**PROBLEM STATEMENT:**
Print every entry below exactly, leaving out the pictures.

(Stored dataset items)
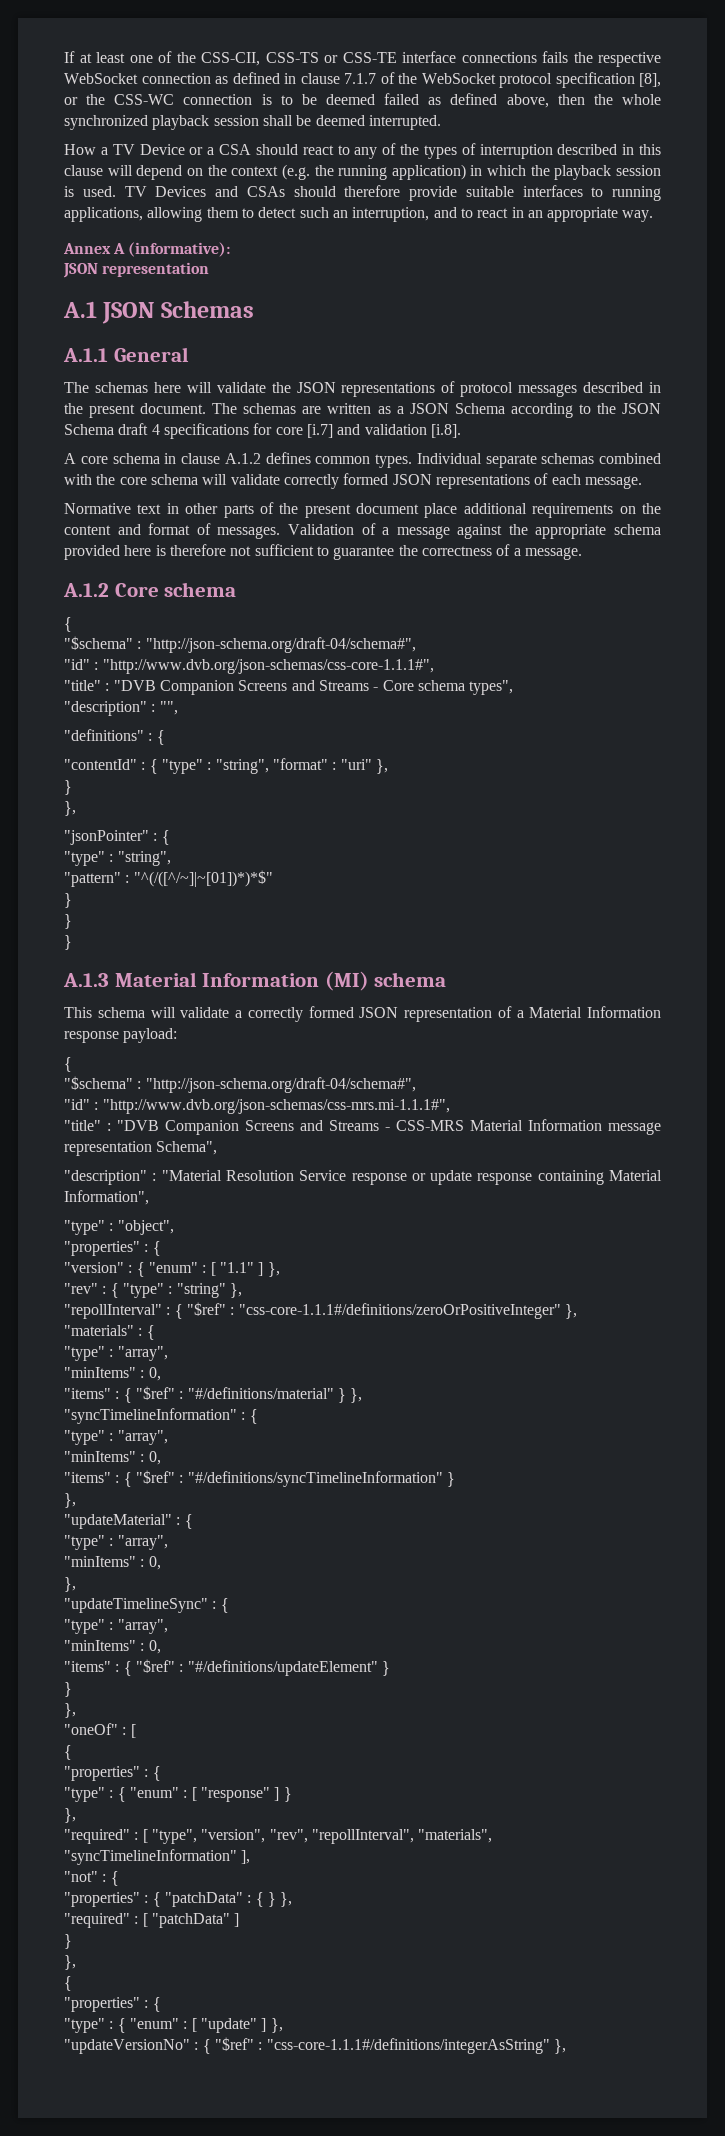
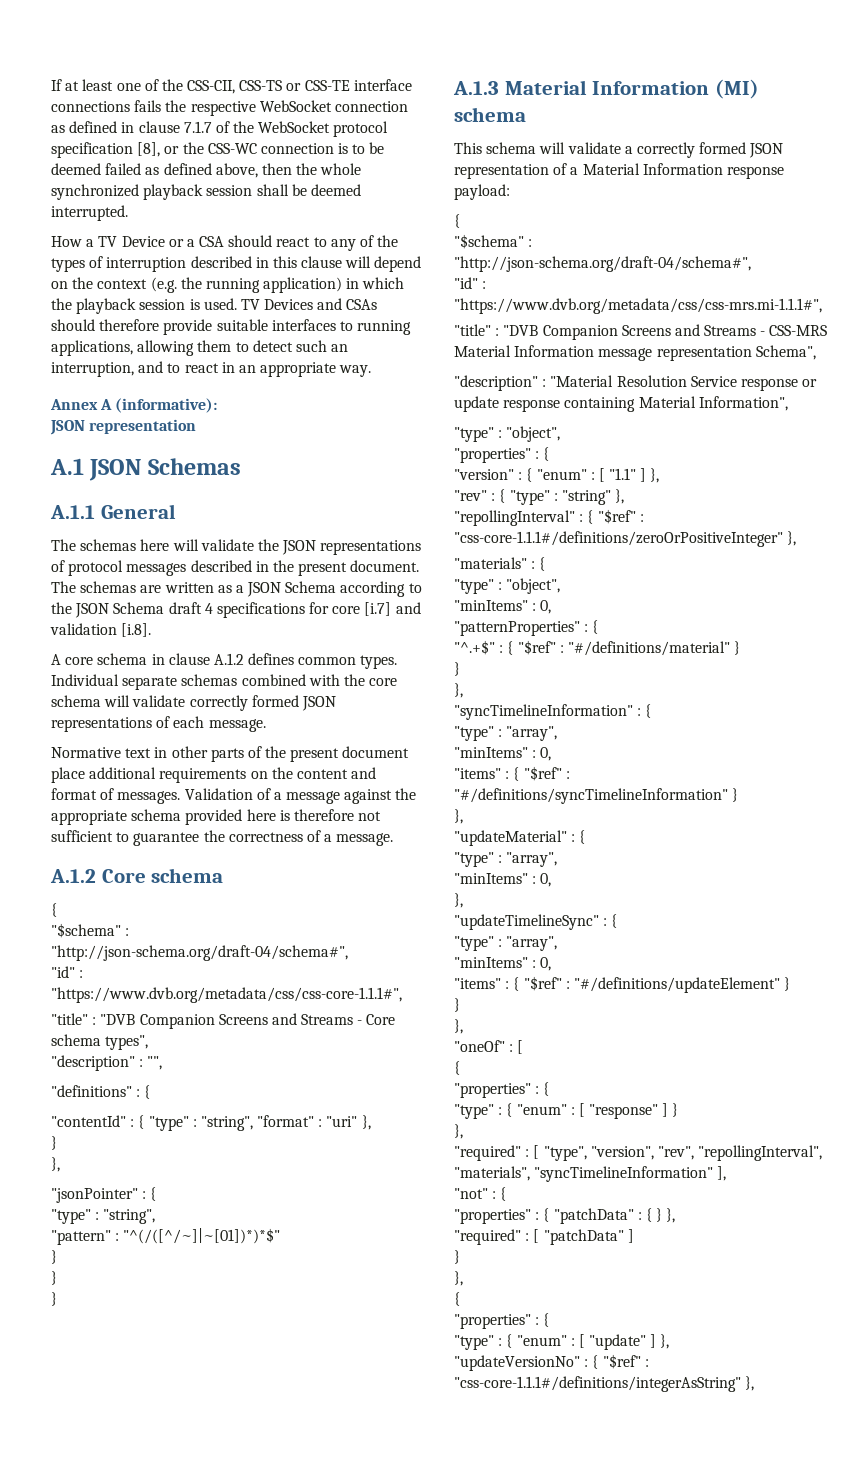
- "id" : "http://www.dvb.org/json-schemas/css-core-1.1.1#",
+ "id" : "https://www.dvb.org/metadata/css/css-core-1.1.1#",
- "id" : "http://www.dvb.org/json-schemas/css-mrs.mi-1.1.1#",
+ "id" : "https://www.dvb.org/metadata/css/css-mrs.mi-1.1.1#",
- "repollInterval" : { "$ref" : "css-core-1.1.1#/definitions/zeroOrPositiveInteger" },
+ "repollingInterval" : { "$ref" : "css-core-1.1.1#/definitions/zeroOrPositiveInteger" },
  "materials" : {
- "type" : "array",
+ "type" : "object",
  "minItems" : 0,
- "items" : { "$ref" : "#/definitions/material" } },
+ "patternProperties" : {
+ "^.+$" : { "$ref" : "#/definitions/material" }
+ }
+ },
- "required" : [ "type", "version", "rev", "repollInterval", "materials", "syncTimelineInformation" ],
+ "required" : [ "type", "version", "rev", "repollingInterval", "materials", "syncTimelineInformation" ],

**RESULT OF THE EXERCISE:**
- "id" : "http://www.dvb.org/json-schemas/css-core-1.1.1#",
+ "id" : "https://www.dvb.org/metadata/css/css-core-1.1.1#",
- "id" : "http://www.dvb.org/json-schemas/css-mrs.mi-1.1.1#",
+ "id" : "https://www.dvb.org/metadata/css/css-mrs.mi-1.1.1#",
- "repollInterval" : { "$ref" : "css-core-1.1.1#/definitions/zeroOrPositiveInteger" },
+ "repollingInterval" : { "$ref" : "css-core-1.1.1#/definitions/zeroOrPositiveInteger" },
  "materials" : {
- "type" : "array",
+ "type" : "object",
  "minItems" : 0,
- "items" : { "$ref" : "#/definitions/material" } },
+ "patternProperties" : {
+ "^.+$" : { "$ref" : "#/definitions/material" }
+ }
+ },
- "required" : [ "type", "version", "rev", "repollInterval", "materials", "syncTimelineInformation" ],
+ "required" : [ "type", "version", "rev", "repollingInterval", "materials", "syncTimelineInformation" ],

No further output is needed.